Here, we developed a simple and effective bacterial isolation method that can be directly used for the detection of pathogenic bacteria. This approach only requires a single plastic tube chamber that can performing serial processes such as cell gathering, cell lysis, nucleic acid amplification, and signaling without the need to transfer samples from one chamber to another. A TEOS (tetraethoxysilane) surface was selected for this application because of its superior performance in the amplification process as well as the ability of bacteria to adsorb to its surface, which is necessary for all processes to be performed in single chamber.
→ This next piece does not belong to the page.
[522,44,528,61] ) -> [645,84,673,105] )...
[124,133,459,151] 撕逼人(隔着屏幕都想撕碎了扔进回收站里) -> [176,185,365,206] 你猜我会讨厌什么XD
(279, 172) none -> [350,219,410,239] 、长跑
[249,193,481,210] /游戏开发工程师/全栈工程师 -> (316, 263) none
The optimal aquatic buffer conditions for bacteria adsorption on the hydrophilic surface were determined to be 1% polyethylene glycerol (PEG) and 10 mM MgCl(2) in 100 mM phosphate at pH 4 for the gram negative bacteria, Escherichia coli O157:H7 (E. coli O157:H7) and 10 mM Na(2)SO(4) in 100 mM phosphate in 100 mM phosphate at pH 4 for the gram positive bacteria, Bacillus cereus (B. cereus). When these divalent cation and anion (MgSO(4)) containing acidic solutions were used, 40% of both bacteria adsorbed onto the hydrophilic surface at a loading rate of 2 mL/min after introduction of low concentrations of bacteria. This method was directly employed to detect E. coli O157:H7 in beef using a single plastic tube chamber that was partially filled with nickel micro beads coated with TEOS. In this system, E. coli O157:H7 were lysed by induction heating of the nickel micro beads. The extracted mRNA was readily amplified and detected by adding an isothermal amplification mixture (NASBA, nucleic acid sequence based amplification) containing a hair-loop type reporting probe with FAM and DABCYL. As a result, this highly sensitive sensing tool could detect very low concentrations of E. coli [10(0) CFU/1 g of beef].

Highly sensitive Escherichia coli O157:H7 detection in a large volume sample using a conical polymer tube chamber consisting of micro-glass beads.

In this study, we developed a method for the highly sensitive detection of viable pathogenic bacteria in a large volume sample by performing RNA concentration, amplification, and using fluorescently tagged capture probes in a single polymer chamber without transferring RNA samples from one chamber to another. Nucleic acids were extracted from Escherichia coli O157:H7 and loaded into glass micro-beads embedded in a conical polymer tube chamber. Nucleic acids were concentrated in the micro-tube in a low pH buffer (pH 5). The mRNA, which was adsorbed to the glass micro-beads, was amplified by Nucleic Acid Sequence Based Amplification in the same chamber at a relatively high pH (pH 8.9). The products amplified were measured using the hair-loop type detection probe with FAM and DABCYL, which was pre-mixed in the NASBA mater mixture. As a result, high sensitivity (100% for rain water and 60% for river water) with less than 10 viable E. coli O157:H7 in 100ml could be achieved within 4h using the simple method proposed in this study.